How to Donate Building Materials
When remodeling, cleaning, downsizing, demolishing, or deconstructing, property owners wind up with an abundance of building materials that are on their way to a local landfill. You don’t want to create waste and let those repurposable materials unnecessarily be thrown out when there is still value in them. Instead of looking for landfills, start looking for ways to donate these building and repurposable materials.
When trying to extract value out of many of the leftover materials from your project, you should also look into deconstruction versus demolition. Demolition is inherently wasteful, and the goal of it simply is to destroy an existing structure to make room for something new. The result is a rapidly torn apart structure with an abundance of waste being shipped off to landfills in dumpsters. Property owners can avoid creating all of this waste by considering deconstruction.
Deconstruction is the process of carefully and selectively disassembling a building to salvage its components for reuse and recycling. With deconstruction, you salvage materials that can be repurposed and donated to charities. When you donate, beyond diminishing waste, the donations can entitle you to a substantial tax deduction, making your whole undertaking much more affordable.
Whether deconstructing or demolishing property, owners often look for ways to donate the old furniture, fixtures, or other unnecessary materials lying in their homes to get it off of their hands. There are specific 501(c)3 charities like Habitat for Humanity that will take all of these items and repurpose or sell them. These charities will even take building materials salvaged in the deconstruction process, from 2x-framing lumber, plywood, plumbing, wiring, electrical and plumbing fixtures, flooring, windows to doors. Property owners book a meeting with these charities through their websites or on the phone and wait for these charities to actually travel to their homes and pick everything up. These charities will take almost anything as 90% materials and furniture can be repurposed and reused.

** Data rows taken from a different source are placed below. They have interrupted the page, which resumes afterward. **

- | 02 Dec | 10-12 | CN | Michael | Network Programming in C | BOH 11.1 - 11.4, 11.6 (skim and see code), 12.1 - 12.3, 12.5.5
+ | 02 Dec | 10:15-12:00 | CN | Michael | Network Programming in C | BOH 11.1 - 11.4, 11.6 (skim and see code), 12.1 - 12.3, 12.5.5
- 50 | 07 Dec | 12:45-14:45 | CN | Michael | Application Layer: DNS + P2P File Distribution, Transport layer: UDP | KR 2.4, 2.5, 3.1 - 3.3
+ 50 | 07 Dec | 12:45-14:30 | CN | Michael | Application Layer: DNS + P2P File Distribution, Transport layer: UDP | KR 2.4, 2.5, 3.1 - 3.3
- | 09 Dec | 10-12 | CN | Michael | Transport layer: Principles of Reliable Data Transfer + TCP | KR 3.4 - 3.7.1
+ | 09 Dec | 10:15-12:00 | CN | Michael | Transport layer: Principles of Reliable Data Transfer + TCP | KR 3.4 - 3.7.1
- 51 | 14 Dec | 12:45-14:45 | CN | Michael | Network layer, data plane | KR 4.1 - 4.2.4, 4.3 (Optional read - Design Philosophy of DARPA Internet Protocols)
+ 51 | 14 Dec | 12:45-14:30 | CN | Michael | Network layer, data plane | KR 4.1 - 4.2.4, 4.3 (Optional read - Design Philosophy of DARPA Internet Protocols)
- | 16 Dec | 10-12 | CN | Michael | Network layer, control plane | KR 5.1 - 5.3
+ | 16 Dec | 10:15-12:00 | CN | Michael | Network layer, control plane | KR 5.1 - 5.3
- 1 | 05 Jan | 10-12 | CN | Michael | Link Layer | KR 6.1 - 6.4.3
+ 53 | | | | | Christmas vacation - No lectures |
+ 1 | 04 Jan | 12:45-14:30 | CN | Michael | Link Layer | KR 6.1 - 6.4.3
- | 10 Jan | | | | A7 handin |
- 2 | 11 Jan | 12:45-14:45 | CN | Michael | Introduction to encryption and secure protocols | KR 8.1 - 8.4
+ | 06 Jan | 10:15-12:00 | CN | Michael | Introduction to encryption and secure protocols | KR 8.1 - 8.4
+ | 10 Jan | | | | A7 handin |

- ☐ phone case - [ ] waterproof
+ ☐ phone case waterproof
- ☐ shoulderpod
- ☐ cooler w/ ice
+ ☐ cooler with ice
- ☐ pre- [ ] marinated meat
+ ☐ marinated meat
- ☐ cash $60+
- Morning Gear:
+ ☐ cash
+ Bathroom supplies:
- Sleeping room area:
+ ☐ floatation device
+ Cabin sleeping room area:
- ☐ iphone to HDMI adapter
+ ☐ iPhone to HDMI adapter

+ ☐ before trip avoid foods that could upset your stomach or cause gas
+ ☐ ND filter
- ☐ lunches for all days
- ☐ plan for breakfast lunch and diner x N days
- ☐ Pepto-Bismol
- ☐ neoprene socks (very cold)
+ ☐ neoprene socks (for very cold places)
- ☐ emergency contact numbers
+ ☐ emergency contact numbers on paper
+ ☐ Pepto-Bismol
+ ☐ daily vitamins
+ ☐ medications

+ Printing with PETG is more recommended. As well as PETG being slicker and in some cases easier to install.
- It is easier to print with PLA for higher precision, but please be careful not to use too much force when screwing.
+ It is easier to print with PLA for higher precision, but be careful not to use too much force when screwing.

The advantages of working with these charities are that you are benefiting your communities and a number of people around you. Once charities like Habitat for Humanity receive the materials, they immediately look for ways to reuse and resell them. They use the materials to build quality, energy-efficient homes at a lower cost, and they also use these materials for disaster relief organizations.
Many of these deconstruction and green demolition projects are conducted by a local workforce development program. Disadvantaged workers are working with these projects to take apart structures piece-by-piece, gaining incredibly valuable knowledge. Even if a property owner decides to work with a for-profit deconstruction company, they are still supporting a local business with a lucrative contract worth two to three times what a demolition contract can be worth. In the end, clients are paying less because of the massive tax incentives. Ultimately through deconstruction, property owners can build up their local communities with more labor opportunities, materials support for non-profits, and recirculated materials that can provide value elsewhere.
Demolition crews have begun working to recycle demolished materials through “green demolition,” but recycling already destroyed materials only means that these materials are at a lesser value than they were before the demolition. Before the demolition, 90% of the materials in a building or project can be deconstructed and reused. The only materials that lie outside of this category are drywalls, rotted wood, and broken ceramics. Through deconstruction, property owners drastically reduce the number of materials going to landfills and incinerators, producing valuable and reusable materials.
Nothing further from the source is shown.